Bad UX In Hiring

2026-01-21

I almost didn’t post this because it happens so often now that telling the story again seems pointless. But silence is compliance, and we HAVE to keep calling out this behavior instead of just accepting it and moving on.

Last week, I went through an interview process that was a textbook example of how bad hiring is these days — even (and especially) for UX-adjacent roles.

Here’s what happened.

I submitted my application on Monday evening.

On Thursday at 3:30 PM, I received an email (from an anonymous “Human Resources” address) requesting an interview at 9:30 AM the following morning.

The email thanked me for “the videos I submitted,” even though I hadn’t submitted anything beyond a PDF resume.

When I joined the video call on Friday morning, there were five other people present. Four kept their cameras off and never spoke. Only one person actually conducted the interview.

Roughly 90% of the questions focused on the tasks in the bottom 10% of the job description.
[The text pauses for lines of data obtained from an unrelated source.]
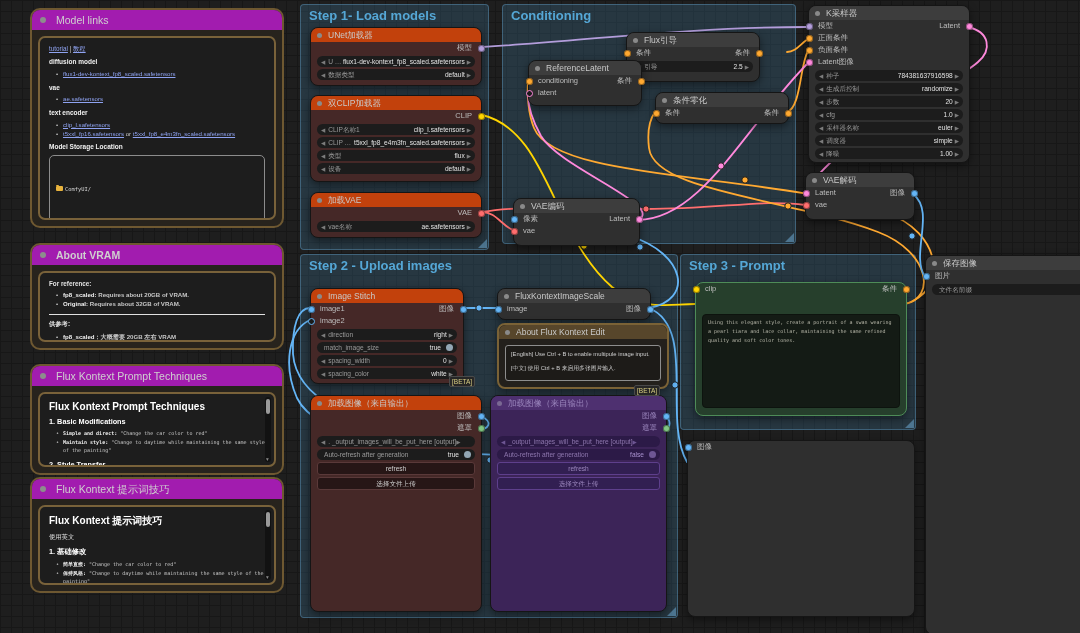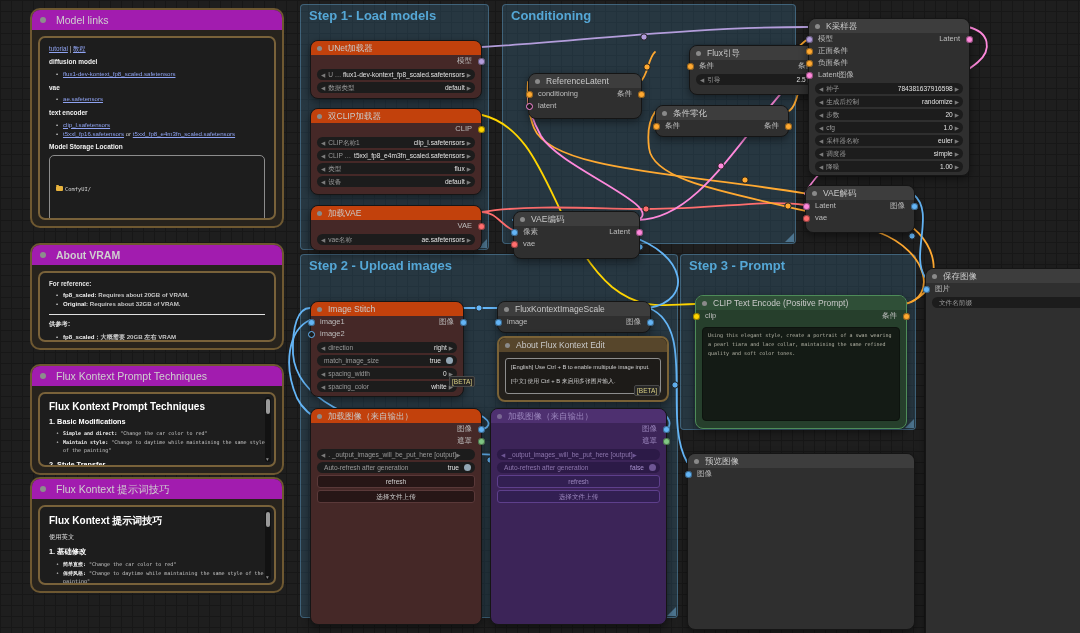--- a/index.html
+++ b/index.html
@@ -8,21 +8,21 @@
     background-image:linear-gradient(#171717 1px,transparent 1px),linear-gradient(90deg,#171717 1px,transparent 1px);
     background-size:11px 11px;
     font-family:"Liberation Sans",sans-serif;}
   
   .group{position:absolute;z-index:1;background:rgba(59,105,138,.33);border:1px solid rgba(96,154,194,.45);border-radius:4px;}
   .gtitle{position:absolute;left:8px;top:3px;font-size:13px;font-weight:bold;color:#55a7d6;white-space:nowrap;}
   .group::after{content:"";position:absolute;right:1px;bottom:1px;border-left:9px solid transparent;border-bottom:9px solid rgba(110,170,210,.55);}
   
   #wires{position:absolute;left:0;top:0;z-index:2;}
   
-  .node{position:absolute;z-index:3;border-radius:8px;border:1px solid #151515;box-shadow:0 3px 8px rgba(0,0,0,.45);margin-top:13px;}
+  .node{position:absolute;z-index:3;border-radius:8px;border:1px solid #151515;box-shadow:0 3px 8px rgba(0,0,0,.45);}
   .hdr{height:14px;line-height:14px;border-radius:7px 7px 0 0;font-size:8.5px;color:#c9c9c9;padding-left:17px;position:relative;white-space:nowrap;overflow:hidden;}
   .hdr::before{content:"";position:absolute;left:6px;top:4.5px;width:5px;height:5px;border-radius:50%;background:#8a8a8a;}
   .maroon{background:#452827;}.maroon .hdr{background:#c2410c;}
   .gray{background:#2f2f2f;}.gray .hdr{background:#3d3d3d;}
   .green{background:#263f2c;border:1px solid #4e8c58;}.green .hdr{background:#2f4f37;}
   .purple{background:#3c2458;}.purple .hdr{background:#4e3070;color:#9b86bd;}
   .purple .hdr::before{background:#7a6893;}
   .notebox{background:#23201c;border:2px solid #7a6236;}.notebox .hdr{background:#57462b;}
   .prow{position:relative;height:12px;line-height:12px;font-size:7.5px;color:#bdbdbd;padding:0 9px;white-space:nowrap;}
   .prow .r{float:right;}
@@ -289,21 +289,21 @@
 
       <div class="widget">
         <span class="arr l"></span>
         <span class="lab">vae名称</span>
         <span class="val">ae.safetensors</span>
         <span class="arr r"></span>
       </div>
 
   </div>
 
-  <div class="node gray" style="left:689px;top:32px;width:132px;height:48px;">
+  <div class="node gray" style="left:626px;top:32px;width:132px;height:48px;">
     <div class="hdr">Flux引导</div>
     <div class="prow"><span>条件</span>
       <span class="r">条件</span>
       <span class="pdot in c-cond"></span>
       <span class="pdot out c-cond"></span></div>
 
       <div class="widget">
         <span class="arr l"></span>
         <span class="lab">引导</span>
         <span class="val">2.5</span>
@@ -522,27 +522,25 @@
         <span class="knob"></span>
       </div>
     <div class="widget btn">refresh</div>
     <div class="widget btn">选择文件上传</div>
   </div>
 
   <div class="beta" style="left:449px;top:376px;">[BETA]</div>
   <div class="beta" style="left:634px;top:385px;">[BETA]</div>
 
   <div class="node green" style="left:695px;top:282px;width:210px;height:132px;">
-    <div class="hdr">CLIP Text Encode (Positive Prompt)</div>
     <div class="prow"><span>clip</span>
       <span class="r">条件</span>
       <span class="pdot in c-clip"></span>
       <span class="pdot out c-cond"></span></div>
     <div class="gta" style="top:31px;bottom:7px;">Using this elegant style, create a portrait of a swan wearing a pearl tiara and lace collar, maintaining the same refined quality and soft color tones.</div>
   </div>
 
   <div class="node gray" style="left:687px;top:440px;width:226px;height:175px;">
-    <div class="hdr">预览图像</div>
     <div class="prow"><span>图像</span>
       <span class="pdot in c-image"></span></div>
   </div>
 
 </div>
 
 </body></html>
When it was my turn to ask questions, I stuck to the kind of basic questions that any serious, professional should be asking:

  • How many people are on the team, and who would this role primarily work with? “Umm… basically everyone.”

  • Since you’re a remote company hiring a remote employee, how do you handle onboarding? (Long pause.) “Umm… we have an online portal.”
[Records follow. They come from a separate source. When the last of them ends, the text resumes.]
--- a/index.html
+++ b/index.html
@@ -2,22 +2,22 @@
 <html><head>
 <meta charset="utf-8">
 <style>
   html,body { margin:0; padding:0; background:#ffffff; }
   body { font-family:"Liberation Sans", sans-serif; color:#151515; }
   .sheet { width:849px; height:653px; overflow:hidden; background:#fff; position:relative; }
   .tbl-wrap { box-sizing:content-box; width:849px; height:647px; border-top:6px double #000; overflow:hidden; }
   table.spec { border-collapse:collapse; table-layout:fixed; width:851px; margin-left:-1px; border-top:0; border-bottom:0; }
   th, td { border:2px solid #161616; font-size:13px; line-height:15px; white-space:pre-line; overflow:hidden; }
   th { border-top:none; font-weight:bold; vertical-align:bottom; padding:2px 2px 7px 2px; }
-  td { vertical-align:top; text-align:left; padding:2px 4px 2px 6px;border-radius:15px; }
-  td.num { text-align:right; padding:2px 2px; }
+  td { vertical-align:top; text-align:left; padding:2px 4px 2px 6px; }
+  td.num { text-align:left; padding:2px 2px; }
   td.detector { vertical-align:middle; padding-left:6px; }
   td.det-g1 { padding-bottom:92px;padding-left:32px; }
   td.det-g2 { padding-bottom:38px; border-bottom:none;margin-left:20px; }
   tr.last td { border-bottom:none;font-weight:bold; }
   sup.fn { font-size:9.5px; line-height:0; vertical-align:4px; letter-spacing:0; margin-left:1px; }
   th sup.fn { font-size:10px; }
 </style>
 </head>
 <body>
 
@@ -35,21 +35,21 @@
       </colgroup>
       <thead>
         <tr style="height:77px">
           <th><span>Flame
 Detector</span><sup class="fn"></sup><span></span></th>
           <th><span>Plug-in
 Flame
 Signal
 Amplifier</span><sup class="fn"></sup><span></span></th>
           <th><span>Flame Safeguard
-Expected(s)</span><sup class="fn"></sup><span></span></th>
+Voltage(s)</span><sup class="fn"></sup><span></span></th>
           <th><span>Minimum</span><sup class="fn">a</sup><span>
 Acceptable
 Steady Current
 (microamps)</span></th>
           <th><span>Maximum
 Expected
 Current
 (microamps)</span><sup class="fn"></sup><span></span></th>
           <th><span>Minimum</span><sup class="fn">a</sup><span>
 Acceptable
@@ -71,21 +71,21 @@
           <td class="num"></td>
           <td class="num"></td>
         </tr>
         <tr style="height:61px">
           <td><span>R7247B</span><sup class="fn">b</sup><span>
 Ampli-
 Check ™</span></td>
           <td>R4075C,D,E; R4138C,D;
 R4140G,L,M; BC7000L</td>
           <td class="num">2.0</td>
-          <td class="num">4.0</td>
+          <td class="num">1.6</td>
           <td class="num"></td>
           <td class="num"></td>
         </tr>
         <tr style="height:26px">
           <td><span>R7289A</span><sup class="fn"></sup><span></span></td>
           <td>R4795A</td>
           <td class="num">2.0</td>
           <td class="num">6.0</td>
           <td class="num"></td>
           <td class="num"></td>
  • If something goes wrong during setup or I need context on the codebase, who would I go to? (No answer.)

  • What would you want a new hire to focus on in their first 30/60/90 days, and how would success be measured? “Y’know… pretty much whatever comes up.”

As the call wrapped up, I asked about next steps. They requested references… after the first interview.

Since it was already midday Friday, I told them I’d confirm my references’ availability and send the list early the following week. When I sat down on Monday to do that, I found a rejection email waiting for me — automated, anonymous, and sent less than 24 hours after they’d requested references I never even had a chance to provide.

Bottom line - there is NOTHING a candidate can do to prepare for or optimize for in a "process" like this.

On their own, none of these issues would’ve been a deal-breaker. But taken together, the UX problems are glaring:

  • Asking for references indicates you’re moving forward — and immediately reversing course breaks a basic contract with the user.

  • Auto-generated content thanking candidates for things they never submitted destroys trust.

  • Vague, non-answers to basic questions reveal a "system" that cannot explain itself (if one even exists).

  • Anonymity — especially at the first AND last steps - removes accountability and reinforces the sense that candidates are interchangeable inputs, not people.

  • And requesting references after a first-round interview — then rejecting the candidate BEFORE those references are even provided — is reprehensible. If you’re confident enough to ask for references, you should be confident enough to wait for them. If you’re not, then don’t ask.

The slight optimist in me wants to say I dodged a bullet here, because if this is how a company behaves when everyone is still supposedly trying to make a good impression, you have to wonder how they treat real employees once the stakes are higher and the incentives are lower. But whether this was a “bullet dodged” isn’t really the point. The point is that this process consumed real time, attention, and emotional energy — and treated all three as disposable.

Hiring is a UX problem. It has users. It has states, signals, and failure modes. When companies get it this wrong, particularly while hiring for UX-related roles, it isn’t ironic. It’s disqualifying.

Just like customers, candidates talk. Their negative experiences can damage your brand just as much as a bad product review.

Bad UX shouldn’t be part of your recruiting any more than it should be part of your product.